Il film è stato girato interamente durante l’imperante pandemia di Covid-19 dal regista Sam Levinson, alla terza avventura nei feature film. Inizialmente dubbioso, data la continua spazzatura sfornata da Netflix in tempi recenti (lontano è il tempo in cui Netflix era solo l’affascinante creatura che aveva creato House of Cards), mi sono fatto affascinare dalla presenza di Zendaya e George David Washington nonché dalla bravura di Sam Levinson, showrunner di Euphoria, magnifica serie targata HBO .

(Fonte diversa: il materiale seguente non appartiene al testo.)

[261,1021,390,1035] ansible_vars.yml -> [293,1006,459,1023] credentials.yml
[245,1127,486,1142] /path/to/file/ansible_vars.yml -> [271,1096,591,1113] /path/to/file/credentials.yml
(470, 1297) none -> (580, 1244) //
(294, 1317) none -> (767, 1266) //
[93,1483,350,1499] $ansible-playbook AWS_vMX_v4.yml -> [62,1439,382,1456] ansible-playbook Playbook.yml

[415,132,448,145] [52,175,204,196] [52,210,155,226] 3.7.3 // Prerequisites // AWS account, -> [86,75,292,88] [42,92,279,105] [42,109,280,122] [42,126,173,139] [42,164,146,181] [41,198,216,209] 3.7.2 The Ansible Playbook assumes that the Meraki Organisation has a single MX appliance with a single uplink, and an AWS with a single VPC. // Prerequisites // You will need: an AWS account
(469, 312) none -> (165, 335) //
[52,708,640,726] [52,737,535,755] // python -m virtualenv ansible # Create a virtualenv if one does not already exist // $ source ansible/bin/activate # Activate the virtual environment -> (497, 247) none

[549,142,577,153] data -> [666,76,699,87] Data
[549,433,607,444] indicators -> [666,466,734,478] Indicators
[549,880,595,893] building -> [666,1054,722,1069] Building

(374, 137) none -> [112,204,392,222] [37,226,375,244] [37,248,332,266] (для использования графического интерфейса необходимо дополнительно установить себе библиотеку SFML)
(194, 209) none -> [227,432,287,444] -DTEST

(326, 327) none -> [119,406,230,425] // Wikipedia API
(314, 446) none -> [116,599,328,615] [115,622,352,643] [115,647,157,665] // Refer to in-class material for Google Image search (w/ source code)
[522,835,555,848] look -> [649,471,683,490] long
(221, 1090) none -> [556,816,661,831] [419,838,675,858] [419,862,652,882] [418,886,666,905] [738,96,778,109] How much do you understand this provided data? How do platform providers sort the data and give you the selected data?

In un momento di caos generale nel mondo dell’intrattenimento USA, Zendaya e Sam Levinson iniziano a collaborare sull’idea che diventerà Malcolm & Marie. A Levinson viene l’idea di incentrare il film sul litigio tra un regista e la fidanzata, la quale si è dimenticato di ringraziare dopo la premiere del suo film.

Malcolm & Marie - Netflix
Malcolm e Marie nello shot utilizzato da Netflix per la promozione del film

Levinson ha scritto le prime 60 pagine dello script in 10 giorni, per poi completarlo dopo che George David Washington si era unito al progetto. L’attore stava aspettando l’uscita nei cinema di Tenet, con la paura che fosse l’ultimo progetto che avrebbe fatto per molto tempo, e ha deciso di partecipare la progetto.

Il film è stato girato allla Caterpillar House di Carmel, California. Il luxury resort era infatti chiuso agli ospiti e disponibile all’affitto per la produzione del film. La scelta del luogo dove girare è ricaduta proprio sulla giurisdizione di Carmel, unico luogo in California dove era possibile girare senza uno specifico permesso. La casa è uno dei co-protagonisti del film, con la sua architettura aperta e i suoi lunghi corridoi essa contribuisce alla creazione della tensione nei vari botta e risposta di Malcolm e Marie.

Arrivati alla location, il cast e la crew hanno dovuto sottoporsi alla quarantena di 14 giorni mentre Levinson completava lo script. La produzione, con l’aiuto di epidemiologi americani,  ha organizzato un sistema per far lavorare ogni dipartimento artistico separatamente, ogni membro dotato di mascherine e idratazione adeguata. I protocolli Covid-19 hanno diviso i ruoli della crew in due: durante il giorno la produzione lavorava al set, mentre la sera Levinson girava coadiuvato solamente dal direttore della fotografia Marcell Rév.

Il film è girato in bianco e nero, simbolo dell’astrazione del litigio tra i due protagonisti. La pellicola parla di Hollywood ed è piena di zeppa di references, che vanno dalla Golden Age alla contemporaneità. La frizione che si instaura tra i protagonisti non è un litigio di coppia, bensì una riflessione sul medium e sui suoi critici, che Levinson affida alle parole di Malcolm.

La diatriba parte da un avvenimento concreto, il mancato ringraziamento di Malcom verso Marie. Malcolm si sarebbe ispirato, per la storia del suo ipotetico film, alla vita da ex-tossica di Marie e la ragazza gli recrimina il mancato ringraziamento nonché il mancato casting come attrice protagonista. In un epico monologo recitato da George David Washington, Sam Levinson prende di mira la stampa di settore americana. Da qualche anno i film americani devono sempre passare sotto l’occhio censore di una stampa sempre volta alla ricerca del messaggio, della grande morale dietro ogni opera. Lo stile del regista e l’atmosfera creata debbono diventare quasi secondari, gregari di un presunto significato umanitario-sociale (?) che i film devono avere.

Sempre più film statunitensi sono diventati pregnati da messaggi moraleggianti, focalizzati a privilegiare certe visioni del mondo piuttosto che a creare un’opera d’arte con stile e visione unici. Malcolm & Marie è un film che riflette su questa triste realtà e che potrebbe non piacere agli eye-ball della critica americana e non.